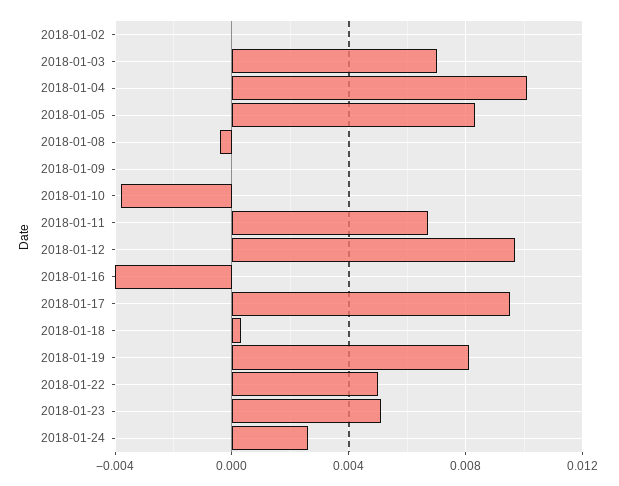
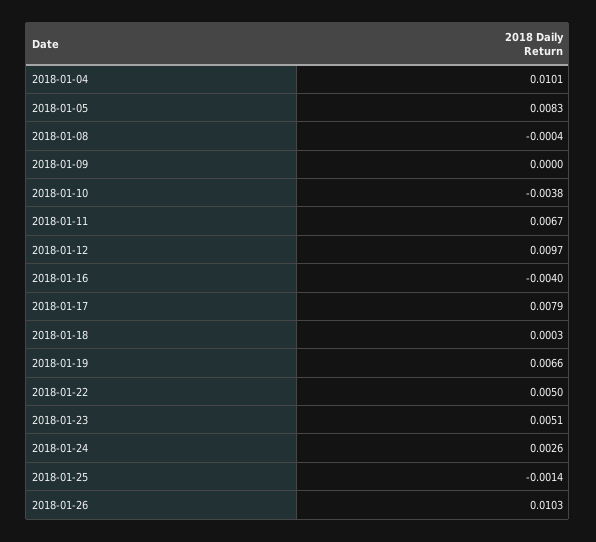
2018-01-02: 0 -> none
2018-01-03: 0.007 -> none
2018-01-17: 0.0095 -> 0.0079
2018-01-19: 0.008 -> 0.0066
2018-01-25: none -> -0.0014
2018-01-26: none -> 0.0103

▶ [Work required]: Each line from the one holding "2018-01-03: 0.007 -> none" through the last line of the data is to be transcribed exactly, with nothing else added.

▶ [Solution for this task]:
2018-01-03: 0.007 -> none
2018-01-17: 0.0095 -> 0.0079
2018-01-19: 0.008 -> 0.0066
2018-01-25: none -> -0.0014
2018-01-26: none -> 0.0103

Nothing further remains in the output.